While the short-term prospects appear relatively subdued, our view is that the residential rental market’s fortunes remain tied to the looming 2020 World Expo. At this stage, the mega event is one of the primary upside risks to our outlook. We know from experience that the lag between the take up of office space and the subsequent impact on the residential rental market is usually six to nine months. Construction contracts worth AED11bn (£2.3bn), linked to the Expo, are expected to be announced throughout the course of 2017, driving up the rate of job creation and tenant demand in its wake, but this is not expected for another two to three quarters at least. With this of course comes a tremendous opportunity for developers to cater to a growing middle income segment of the population, whose housing needs are yet to be decisively addressed or catered for. Similarly, mega projects such as the $32bn Al Maktoum International Airport expansion, the $7bn Mall of the World, the $1bn Tower by Emaar and the $60bn Mohammed Bin Rashid City suggest that demand will return, particularly for more affordable homes.
However before the “Expo effect” ripples through the market, we expect that rents will continue moderating during 2017, with an average decline of 5% to 7% likely over the course of the next six months.

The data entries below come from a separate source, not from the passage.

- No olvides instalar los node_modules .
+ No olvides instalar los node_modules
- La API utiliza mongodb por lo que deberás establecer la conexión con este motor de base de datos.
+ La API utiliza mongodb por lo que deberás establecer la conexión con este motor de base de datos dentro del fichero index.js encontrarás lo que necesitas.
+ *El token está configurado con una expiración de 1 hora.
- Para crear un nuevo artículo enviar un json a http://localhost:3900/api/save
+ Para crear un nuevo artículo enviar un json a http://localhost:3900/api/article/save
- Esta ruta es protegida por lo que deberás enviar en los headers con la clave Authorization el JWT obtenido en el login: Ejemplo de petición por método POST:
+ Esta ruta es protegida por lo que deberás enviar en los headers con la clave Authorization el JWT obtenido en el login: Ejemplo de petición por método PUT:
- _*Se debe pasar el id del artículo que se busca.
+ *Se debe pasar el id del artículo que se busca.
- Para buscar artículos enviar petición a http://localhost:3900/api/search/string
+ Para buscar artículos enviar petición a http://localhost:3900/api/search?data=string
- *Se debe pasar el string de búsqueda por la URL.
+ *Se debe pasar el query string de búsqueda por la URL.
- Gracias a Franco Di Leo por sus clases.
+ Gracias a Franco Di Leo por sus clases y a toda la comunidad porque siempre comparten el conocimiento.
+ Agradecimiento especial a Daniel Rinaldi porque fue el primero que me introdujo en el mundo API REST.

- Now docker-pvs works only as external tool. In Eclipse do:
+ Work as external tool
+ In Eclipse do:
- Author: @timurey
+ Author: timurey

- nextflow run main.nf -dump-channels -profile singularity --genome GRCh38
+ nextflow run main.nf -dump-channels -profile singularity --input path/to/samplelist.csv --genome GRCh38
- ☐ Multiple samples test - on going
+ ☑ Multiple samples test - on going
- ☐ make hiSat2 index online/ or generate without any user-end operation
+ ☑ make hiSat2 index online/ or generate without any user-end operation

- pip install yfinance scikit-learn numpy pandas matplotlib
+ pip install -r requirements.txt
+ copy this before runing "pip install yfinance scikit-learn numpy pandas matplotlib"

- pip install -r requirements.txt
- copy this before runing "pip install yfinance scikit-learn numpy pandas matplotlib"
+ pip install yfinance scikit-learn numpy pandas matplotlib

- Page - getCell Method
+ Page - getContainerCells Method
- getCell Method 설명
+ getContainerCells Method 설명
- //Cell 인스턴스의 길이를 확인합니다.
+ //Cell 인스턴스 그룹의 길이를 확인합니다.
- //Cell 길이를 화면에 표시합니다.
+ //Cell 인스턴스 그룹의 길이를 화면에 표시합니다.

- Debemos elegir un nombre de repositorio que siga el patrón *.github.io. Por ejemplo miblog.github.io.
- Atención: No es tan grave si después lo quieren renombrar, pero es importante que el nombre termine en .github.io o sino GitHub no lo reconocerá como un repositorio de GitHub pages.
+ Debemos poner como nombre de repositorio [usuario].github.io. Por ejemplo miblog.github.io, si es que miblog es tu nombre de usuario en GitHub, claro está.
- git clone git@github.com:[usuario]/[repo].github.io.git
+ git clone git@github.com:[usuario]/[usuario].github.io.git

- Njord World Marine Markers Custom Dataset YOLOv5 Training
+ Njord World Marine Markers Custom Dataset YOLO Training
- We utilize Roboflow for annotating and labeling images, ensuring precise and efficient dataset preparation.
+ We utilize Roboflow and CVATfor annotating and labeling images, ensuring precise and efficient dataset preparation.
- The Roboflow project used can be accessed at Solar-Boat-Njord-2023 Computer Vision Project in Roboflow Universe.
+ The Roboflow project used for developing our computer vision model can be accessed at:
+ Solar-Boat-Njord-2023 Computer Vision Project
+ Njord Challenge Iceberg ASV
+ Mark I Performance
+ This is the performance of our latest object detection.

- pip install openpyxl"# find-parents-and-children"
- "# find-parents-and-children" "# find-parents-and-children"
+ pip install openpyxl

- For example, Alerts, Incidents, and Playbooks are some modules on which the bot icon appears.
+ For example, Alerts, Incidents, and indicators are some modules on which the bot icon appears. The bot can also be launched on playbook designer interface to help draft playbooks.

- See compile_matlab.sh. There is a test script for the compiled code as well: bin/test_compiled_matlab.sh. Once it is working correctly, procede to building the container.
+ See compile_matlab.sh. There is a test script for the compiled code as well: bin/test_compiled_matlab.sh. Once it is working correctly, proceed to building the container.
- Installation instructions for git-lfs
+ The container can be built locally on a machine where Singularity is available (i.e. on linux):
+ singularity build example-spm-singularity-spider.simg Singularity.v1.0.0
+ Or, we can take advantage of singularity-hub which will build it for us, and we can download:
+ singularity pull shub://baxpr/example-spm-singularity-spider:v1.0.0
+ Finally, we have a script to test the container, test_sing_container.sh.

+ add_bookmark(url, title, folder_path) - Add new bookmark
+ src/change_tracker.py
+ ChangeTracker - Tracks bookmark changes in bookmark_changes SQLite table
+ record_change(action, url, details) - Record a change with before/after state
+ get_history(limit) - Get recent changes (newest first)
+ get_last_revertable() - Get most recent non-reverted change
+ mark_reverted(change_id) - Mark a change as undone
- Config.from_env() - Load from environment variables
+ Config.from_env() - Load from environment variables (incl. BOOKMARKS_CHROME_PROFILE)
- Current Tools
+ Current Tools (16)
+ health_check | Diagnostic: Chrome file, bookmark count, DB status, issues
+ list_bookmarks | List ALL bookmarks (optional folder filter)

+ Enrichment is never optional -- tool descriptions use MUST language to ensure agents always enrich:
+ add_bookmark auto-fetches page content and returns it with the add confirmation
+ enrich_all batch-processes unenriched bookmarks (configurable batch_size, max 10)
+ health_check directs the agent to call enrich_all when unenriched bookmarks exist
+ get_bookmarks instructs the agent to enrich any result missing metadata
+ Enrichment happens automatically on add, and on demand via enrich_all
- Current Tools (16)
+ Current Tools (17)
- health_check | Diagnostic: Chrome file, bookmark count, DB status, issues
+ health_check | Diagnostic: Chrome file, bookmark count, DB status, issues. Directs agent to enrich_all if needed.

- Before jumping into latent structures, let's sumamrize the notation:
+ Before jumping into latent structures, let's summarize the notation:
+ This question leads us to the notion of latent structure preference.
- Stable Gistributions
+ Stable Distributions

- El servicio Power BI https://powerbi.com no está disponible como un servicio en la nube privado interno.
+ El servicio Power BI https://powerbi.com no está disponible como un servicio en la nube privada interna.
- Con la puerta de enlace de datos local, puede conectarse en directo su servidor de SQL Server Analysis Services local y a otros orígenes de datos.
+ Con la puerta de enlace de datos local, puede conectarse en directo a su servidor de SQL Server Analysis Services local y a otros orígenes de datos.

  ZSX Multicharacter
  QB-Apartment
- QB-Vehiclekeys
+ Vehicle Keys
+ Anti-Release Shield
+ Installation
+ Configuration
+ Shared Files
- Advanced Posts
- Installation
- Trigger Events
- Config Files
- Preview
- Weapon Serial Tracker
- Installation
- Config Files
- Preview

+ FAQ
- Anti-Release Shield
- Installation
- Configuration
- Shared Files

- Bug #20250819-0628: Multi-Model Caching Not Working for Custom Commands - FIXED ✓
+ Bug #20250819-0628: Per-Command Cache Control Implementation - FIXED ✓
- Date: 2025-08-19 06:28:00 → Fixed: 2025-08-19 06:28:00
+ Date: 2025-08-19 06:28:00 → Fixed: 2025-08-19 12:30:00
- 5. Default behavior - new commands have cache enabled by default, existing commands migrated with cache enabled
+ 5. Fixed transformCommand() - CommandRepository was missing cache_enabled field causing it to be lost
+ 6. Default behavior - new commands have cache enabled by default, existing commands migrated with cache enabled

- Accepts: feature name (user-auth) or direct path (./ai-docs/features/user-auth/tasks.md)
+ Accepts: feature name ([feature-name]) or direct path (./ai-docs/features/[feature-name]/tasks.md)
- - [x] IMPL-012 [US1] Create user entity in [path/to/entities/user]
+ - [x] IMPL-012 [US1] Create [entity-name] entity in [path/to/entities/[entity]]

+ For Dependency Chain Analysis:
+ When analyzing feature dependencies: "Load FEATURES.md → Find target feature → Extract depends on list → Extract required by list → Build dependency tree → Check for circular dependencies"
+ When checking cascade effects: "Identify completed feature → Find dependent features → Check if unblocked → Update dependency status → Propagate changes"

A key factor in the rental market’s fortunes will be its ability to absorb the strengthening stream of buy-to-let homes, which has already upset the delicate supply-demand equation. Any impact on the sales market will likely follow, however for now we anticipate capital values will moderate by a further 5% on average before there is the potential for a more stable picture to emerge towards the end of 2017.
Uncertainty stemming from the proposed introduction of a value added tax is causing some nervousness in the market. For many international occupiers, it is likely that this is something they will be able to take in their stride, given that they are used to taxation regimes in their own home markets; however, for international occupiers from the UK, or Europe, the prospect of a 5% tax on rental payments, combined with a rise in operational costs fuelled by the strength of the US dollar, may dampen take up activity in the short to medium term. It remains unclear at this stage whether firms operating within free-zones will be exempt from any potential VAT charges, however, it is our expectation that any new tax will be applied across the board to limit an exponential rise in requirements for free-zone office space.
In general, however, Cluttons believes the overall slowdown in activity levels has resulted in headline rents dipping back marginally.
High demand areas such as TECOM’s Internet City and Media City, in addition to core locations within the Dubai International Financial Centre remain well let, with stable rents. A limited supply pipeline in both markets is clearly supporting the stability in rents.
The sector likely to drive activity in the medium term is the technology-media-telecoms sector, which continues to expand at a rapid rate. This has in part been bolstered by the government’s heavy investment in R&D incubators, which is fuelling expansion in this sector which looks set to deliver the next wave of growth for the emirate’s economy.